A power plant includes an electric power generation plant in communication with a CO2 capture system. The control system includes a first processor and a data storage device. The power plant includes a computer having a second processor that is configured to generate and transmit economic information relating to real time electric power pricing and/or CO2 capture, compression and emissions credits. The first processor is configured to receive the economic information relating to real time electric power pricing and/or CO2 capture, compression and emissions credits. The first processor is also configured to execute software operable to control the electric power generation plant and the CO2 capture system based on the economic information relating to real time electric power pricing and/or CO2 capture, compression and emissions credits to optimize the economics of the sale of the electric power and/or CO2 capture, compression and emissions credits.

Description

    CROSS-REFERENCE TO RELATED APPLICATION
  • The present application claims the benefit under 35 U.S.C. §119 (e) of the Provisional Patent Application Ser. No. 61/617,711 filed Mar. 30, 2012, the disclosure of which is incorporated herein by reference in its entirety.
  • FIELD
  • The present disclosure is generally directed to an integrated electric power generation and steam demand control system for a post combustion carbon dioxide (CO2) capture plant, and more particularly a control system which controls electric power generation, steam flow and the CO2 capture plant based on the economics of the sale of power and/or the economics of CO2 capture, compression and emissions credits.
  • BACKGROUND
  • Some fossil fuel power plants combust carbon based fuels such as coal, natural gas and oil for the production of steam which in turn is employed in the production of electricity. Flue gas is a byproduct of the combustion of the carbon based fuels. The flue gas may contain contaminants, including, but not limited to particulates, nitrogen oxides (NOx), mercury, CO2, and the like.

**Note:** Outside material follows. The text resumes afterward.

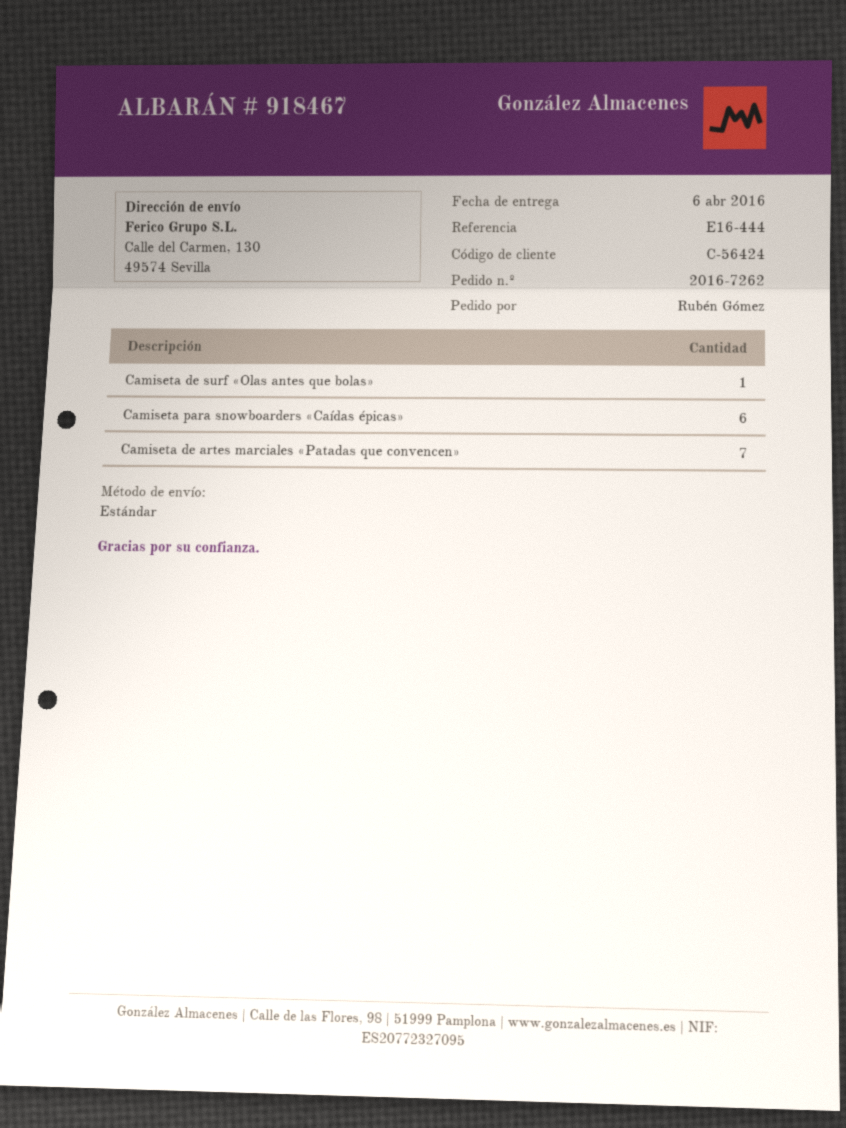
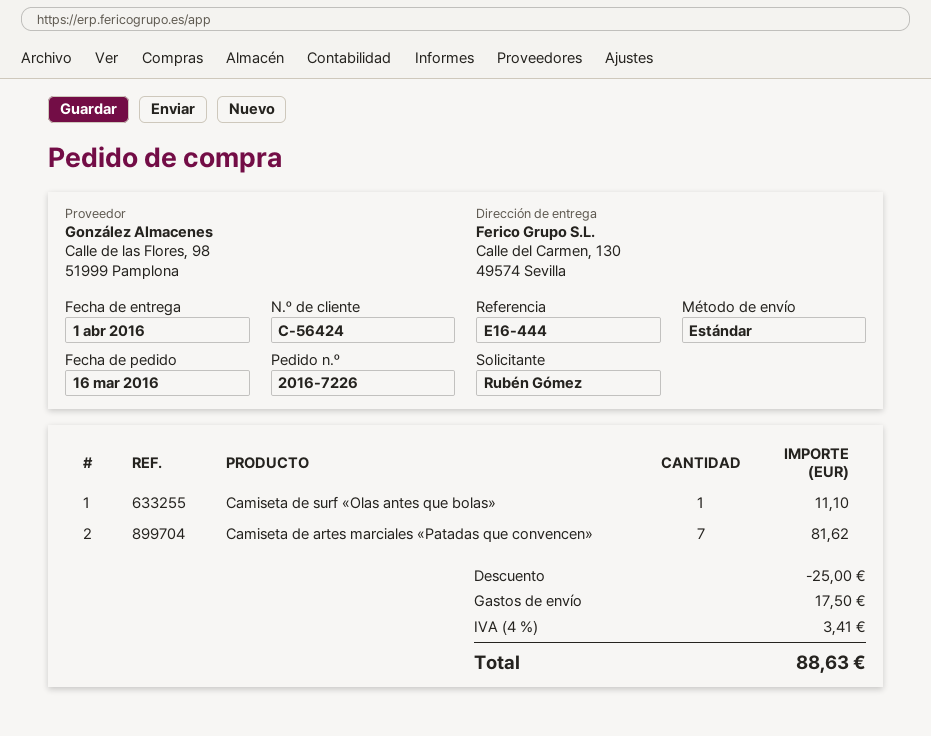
order number: 2016-7262 -> 2016-7226
delivery date: 2016-04-06 -> 2016-04-01
Camiseta para snowboarders «Caídas épicas»: 6 -> none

  • Generation of greenhouse gases can lead to global warming. Since CO2 is identified as a greenhouse gas, carbon capture and storage (CCS) is considered to be one potential way to reduce the release of greenhouse gases into the atmosphere and to control global warming CCS can include the process of CO2 capture, compression, transport and storage. Capture of CO2 can include processes in which CO2 is removed from the flue gas after combustion of the carbon based fuel or the removal and processing of carbon before combustion. Capture of CO2 from flue gas can include use of absorbents and adsorbents. The absorbents and adsorbents are regenerated so that they may be reused. The capture of CO2 requires the input of relatively large amounts of energy. For example, the regeneration of the absorbents and adsorbents typically requires a significant amount of steam.
  • Energy costs such as, for example, the price of electric power, can vary depending upon demand. For example, the price of electric power during periods of high demand can be ten times or more than the cost of power at low demand periods. In addition, the price of electric power can drop to zero or become negative for short periods of time when the electric power grid is over supplied with power, such as when a large number of wind generators come on line.
  • CO2 prices can be affected by the ability of power plants to meet regulatory mandates for CO2 capture. A power plant may have total CO2 emissions limits set on an annual basis, for example as a percentage of a design value. CO2 emissions above the limits are typically offset by CO2 emissions credits attributed to CO2 emissions of another plant that are below the limit. CO2 emissions credits can be bought and sold in the market place, for example by long term contracts.
  • Profit or net revenue of a power plant can be calculated as the sum of the power revenue plus CO2 capture revenue less the sum of fuel costs, auxiliary power costs, the cost of CO2 credits, a margin on power revenue and fixed costs.
  • SUMMARY
  • According to aspects disclosed herein, there is provided a power plant including an electric power generation plant in communication with a CO2 capture system. The control system includes a first processor and a data storage device. The power plant includes a computer having a second processor that is configured to generate and transmit economic information relating to real time electric power pricing and/or CO2 capture, compression and emissions credits. The first processor is configured to receive the economic information relating to real time electric power pricing and/or CO2 capture, compression and emissions credits. The first processor is configured to execute software operable to control the electric power generation plant and the CO2 capture system based on the economic information relating to real time electric power pricing and/or CO2 capture, compression and emissions credits. to optimize the economics of the sale of the electric power and/or CO2 capture, compression and emissions credits.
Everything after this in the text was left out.